Dig Dis Sci. 1994 May;39(5):1126-33. doi: 10.1007/BF02087568.
A 35-year-old female presented with recurrent right lower quadrant pain, nausea, and vomiting. She was afebrile with diffuse abdominal tenderness. Plain x-ray of abdomen revealed small bowel obstruction. A barium x-ray of the small bowel showed stricture of the terminal ileum. A CT scan of the abdomen showed a 6-cm mass in right lower quadrant. She was empirically managed as having Crohn's disease.
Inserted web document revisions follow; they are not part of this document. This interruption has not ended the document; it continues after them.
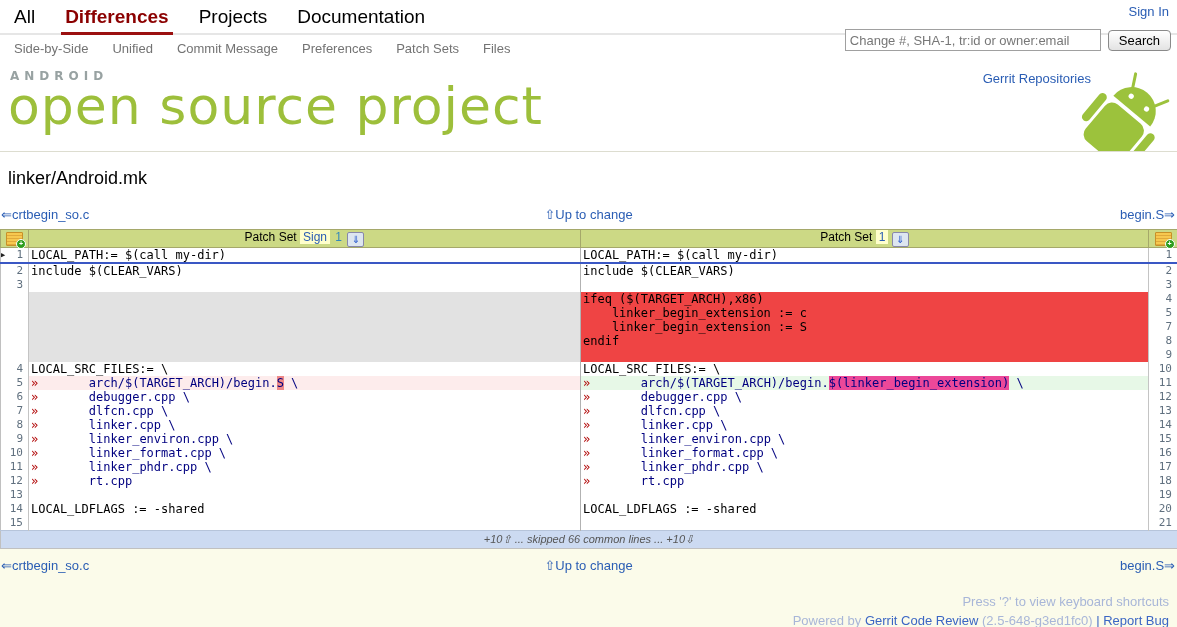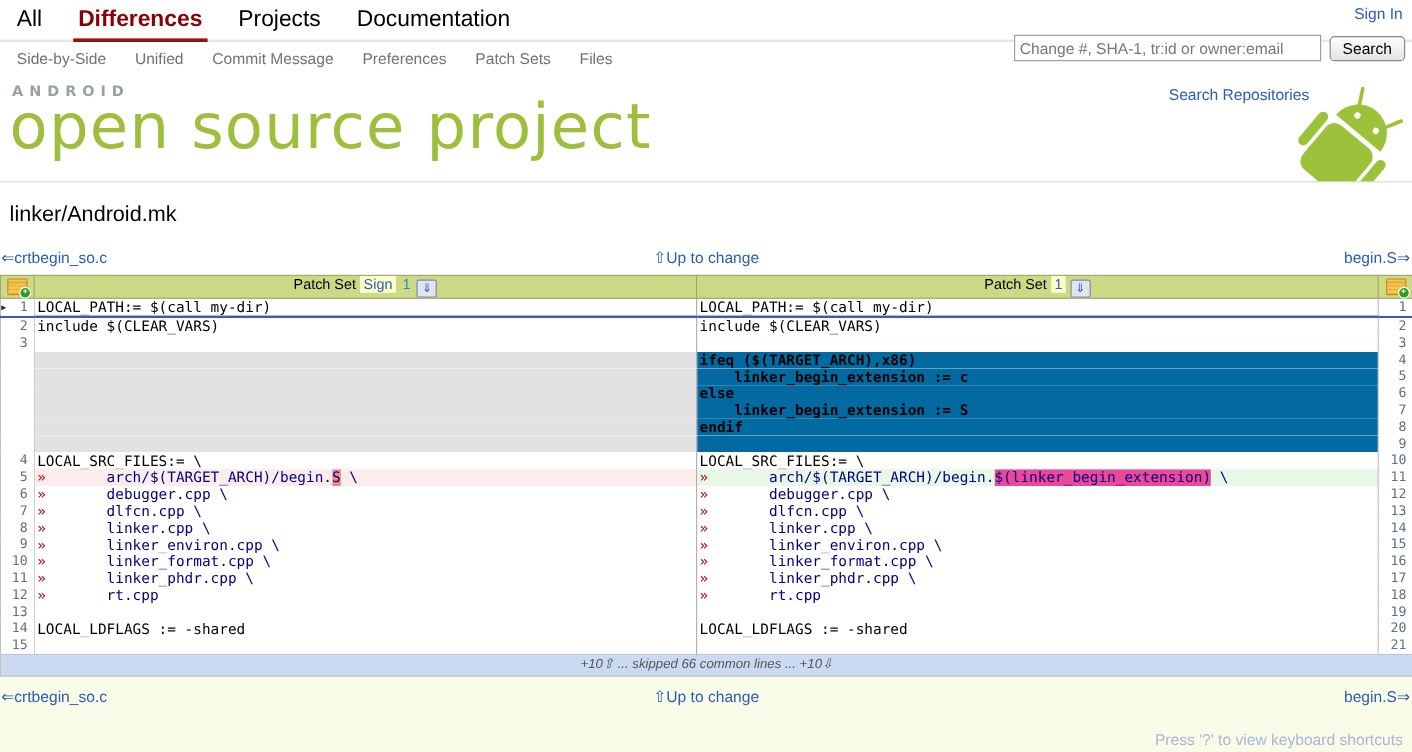--- a/index.html
+++ b/index.html
@@ -113,7 +113,7 @@
     <div class="logo-sec">
       <div class="brand">android</div>
       <div class="osp">open source project</div>
-      <a class="browse">Search Repositories</a>
+      <a class="browse">Gerrit Repositories</a>
       <svg class="robot" width="130" height="118" viewBox="0 0 130 118">
         <g transform="rotate(40 65 55)" fill="#9cc23c">
           <path d="M41,46 a24,24 0 0 1 48,0 z"></path>

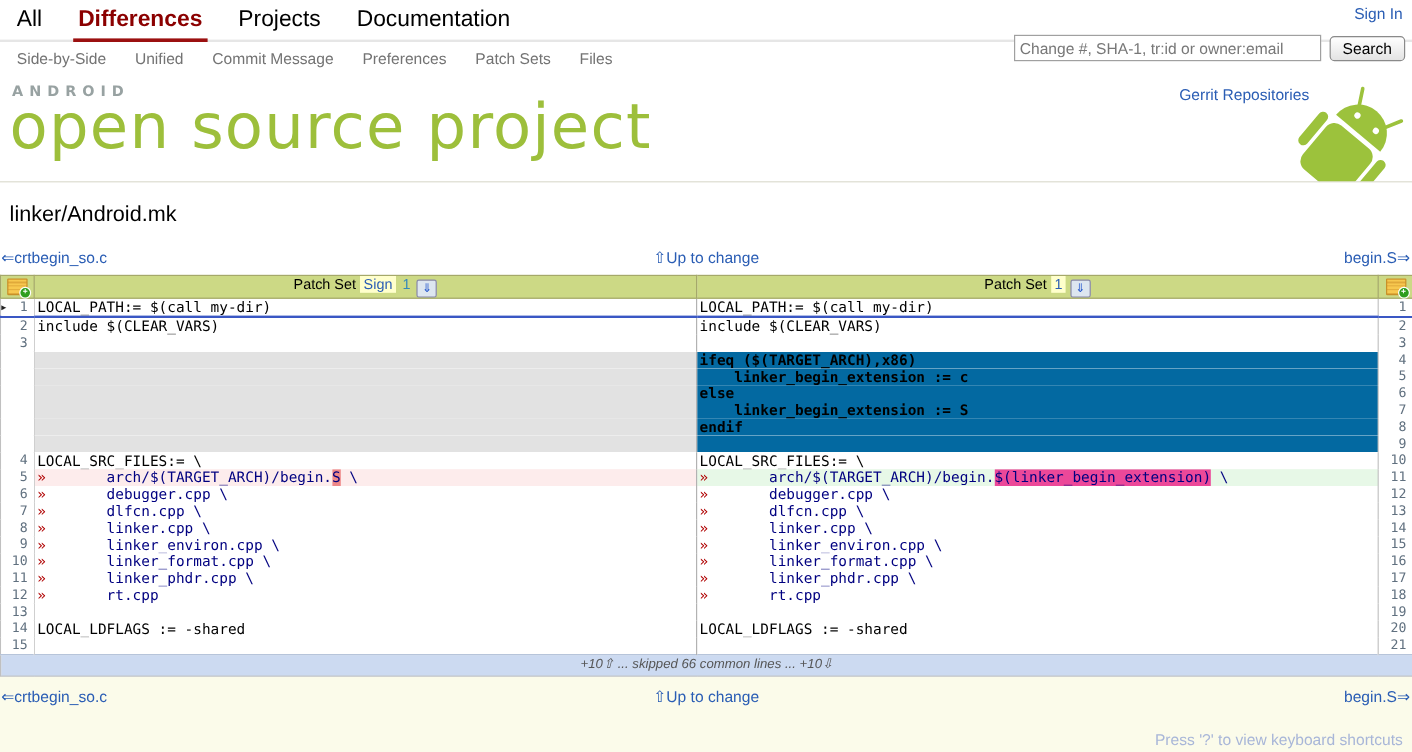--- a/index.html
+++ b/index.html
@@ -61,7 +61,7 @@
   tr.sel td{border-bottom:2px solid #3a57c4;}
   .mark{position:absolute;left:0;top:2px;font-size:7px;color:#222;line-height:10px;}
   td.filler{background:#e2e2e2;}
-  td.add{background:#0369a1;font-weight:bold;}
+  td.add{background:#ef4444;}
   td.adl{background:#e7f8e7;}
   td.rml{background:#fdecec;}
   .s-pln{color:#000;}

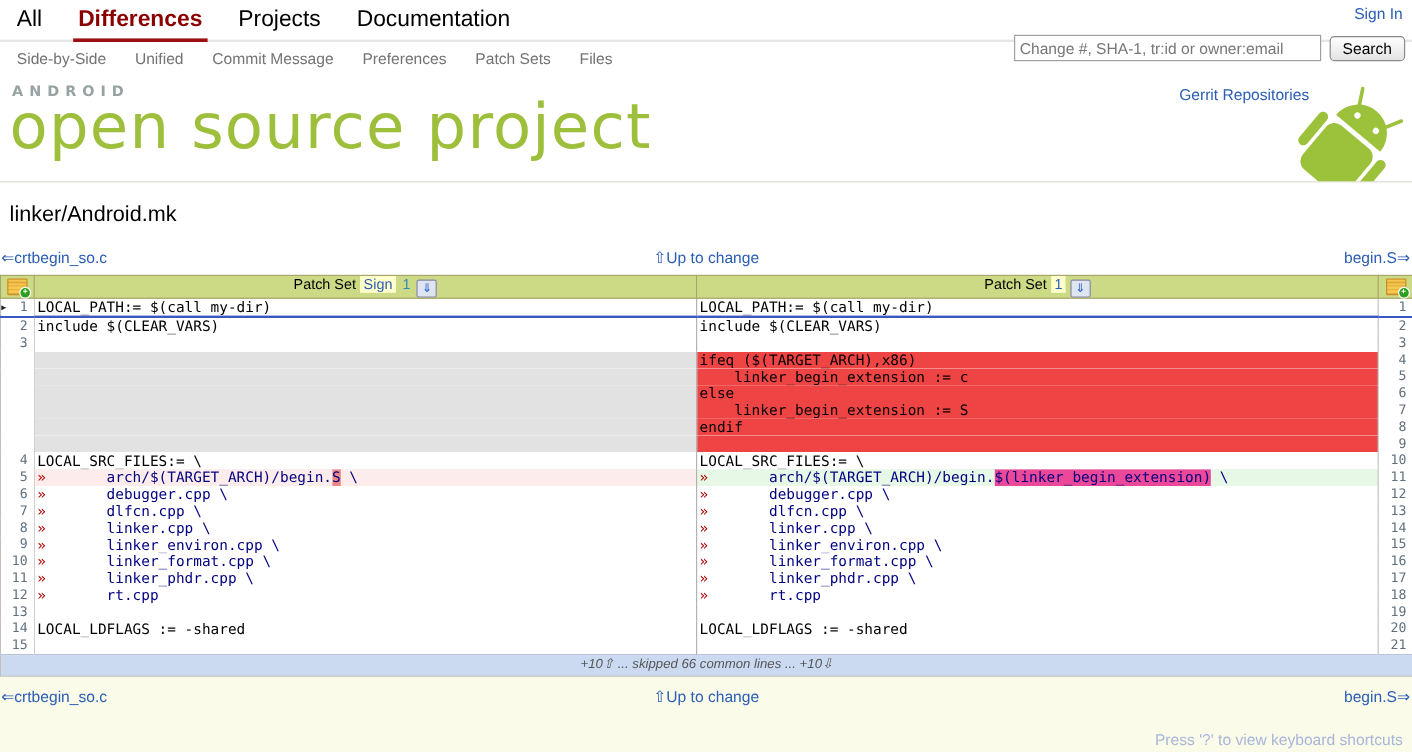--- a/index.html
+++ b/index.html
@@ -202,12 +202,6 @@
           <tr>
             <td class="ln lnl"></td>
             <td class="code cl filler"></td>
-            <td class="code cr add"><span class="s-pln">else</span></td>
-            <td class="ln lnr">6</td>
-          </tr>
-          <tr>
-            <td class="ln lnl"></td>
-            <td class="code cl filler"></td>
             <td class="code cr add"><span class="s-pln">    linker_begin_extension := S</span></td>
             <td class="ln lnr">7</td>
           </tr>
She underwent laparotomy after failure of medical management with high-dose steroids. There was ulceration and narrowing of terminal ileum. Frozen sections revealed endometriosis. Ileocecectomy was performed. Histopathology of resected specimen confirmed the diagnosis of endometriosis, and there was no evidence of chronic inflammatory bowel disease or neoplasia. Ileal endometriosis should be considered in the differential diagnosis of Crohn's disease in menstruating females presenting with perimenstrual symptoms.
一名35岁女性出现反复右下象限疼痛、恶心和呕吐。她无发热,腹部弥漫性压痛。腹部平片显示小肠梗阻。小肠钡剂造影显示回肠末端狭窄。腹部CT扫描显示右下象限有一个6厘米的肿块。她被经验性诊断为克罗恩病。在大剂量类固醇药物治疗失败后,她接受了剖腹手术。发现回肠末端有溃疡和狭窄。冰冻切片显示为子宫内膜异位症。进行了回盲部切除术。切除标本的组织病理学证实了子宫内膜异位症的诊断,且没有慢性炎症性肠病或肿瘤的证据。对于出现经前症状的月经期女性,在克罗恩病的鉴别诊断中应考虑回肠子宫内膜异位症。